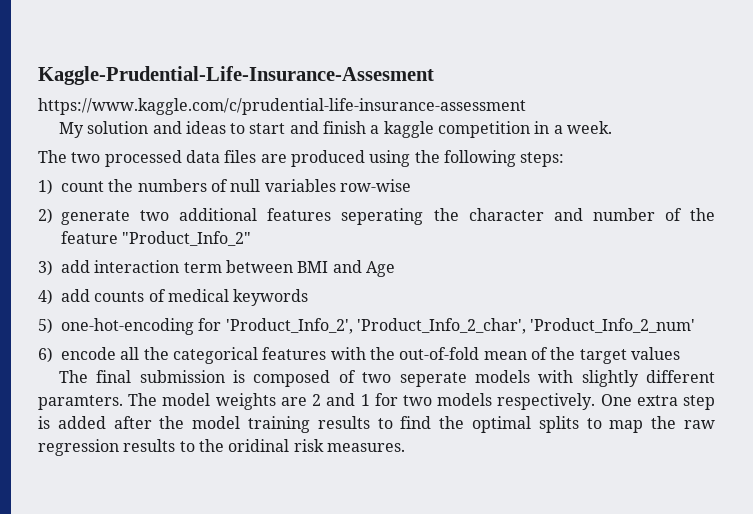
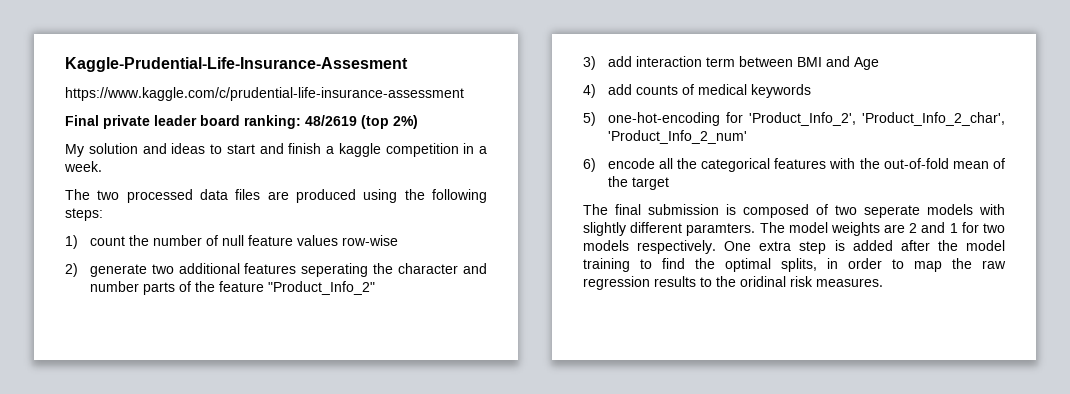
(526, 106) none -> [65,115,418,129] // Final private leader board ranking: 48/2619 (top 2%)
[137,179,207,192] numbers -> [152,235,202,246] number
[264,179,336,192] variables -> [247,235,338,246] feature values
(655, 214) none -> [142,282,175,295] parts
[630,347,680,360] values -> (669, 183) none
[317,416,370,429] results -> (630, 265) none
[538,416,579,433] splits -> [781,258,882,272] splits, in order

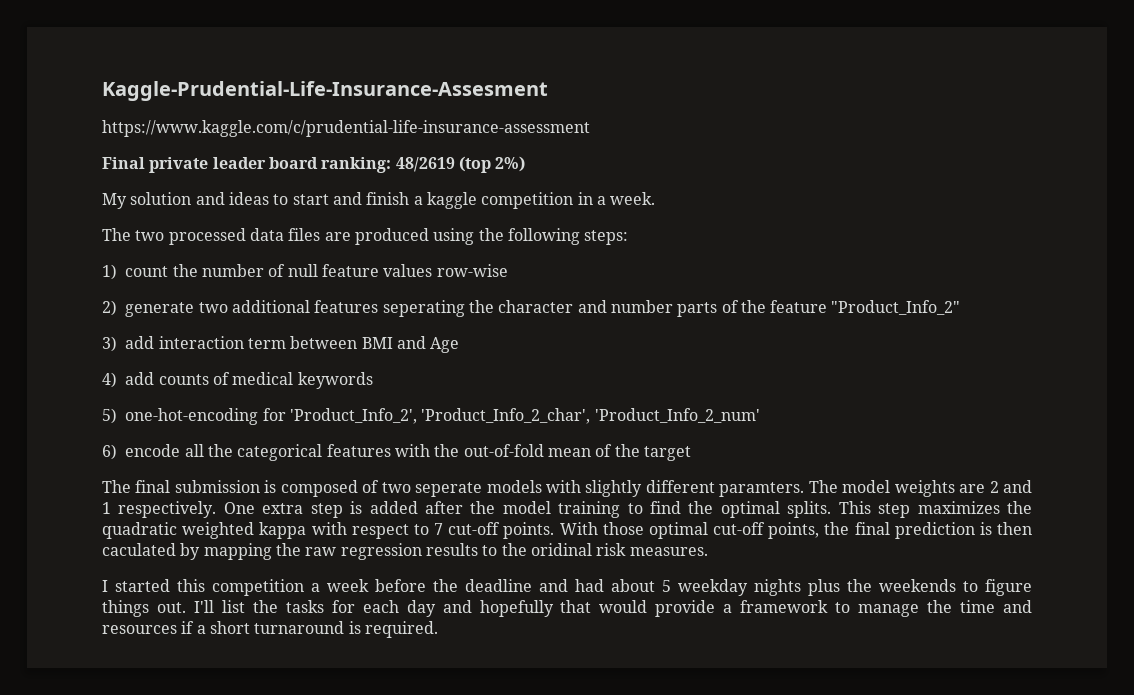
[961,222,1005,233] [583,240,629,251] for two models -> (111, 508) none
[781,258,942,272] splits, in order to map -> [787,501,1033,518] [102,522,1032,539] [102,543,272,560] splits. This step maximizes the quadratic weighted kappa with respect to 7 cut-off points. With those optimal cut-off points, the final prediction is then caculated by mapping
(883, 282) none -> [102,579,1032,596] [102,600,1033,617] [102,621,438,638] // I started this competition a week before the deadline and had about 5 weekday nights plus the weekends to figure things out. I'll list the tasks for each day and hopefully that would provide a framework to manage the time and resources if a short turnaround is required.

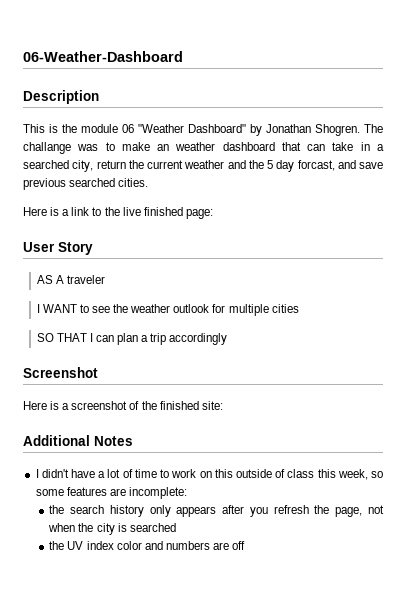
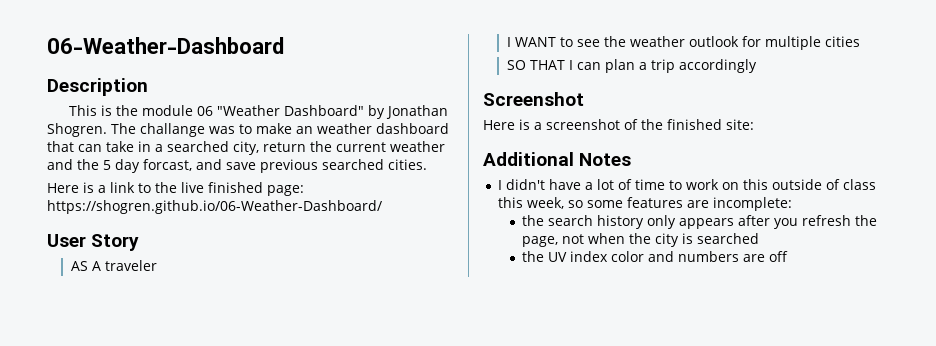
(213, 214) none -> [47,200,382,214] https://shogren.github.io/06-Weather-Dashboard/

● ● ●

◆ TASK GOAL
Everything above from the line with "[317,416,370,429] results -> (630, 265) none" through the line with "[961,222,1005,233] [583,240,629,251] for" should be retyped exactly, and nothing else; omit pictures.

◆ ANSWER SPACE
[317,416,370,429] results -> (630, 265) none
[538,416,579,433] splits -> [781,258,882,272] splits, in order

[961,222,1005,233] [583,240,629,251] for two models -> (111, 508) none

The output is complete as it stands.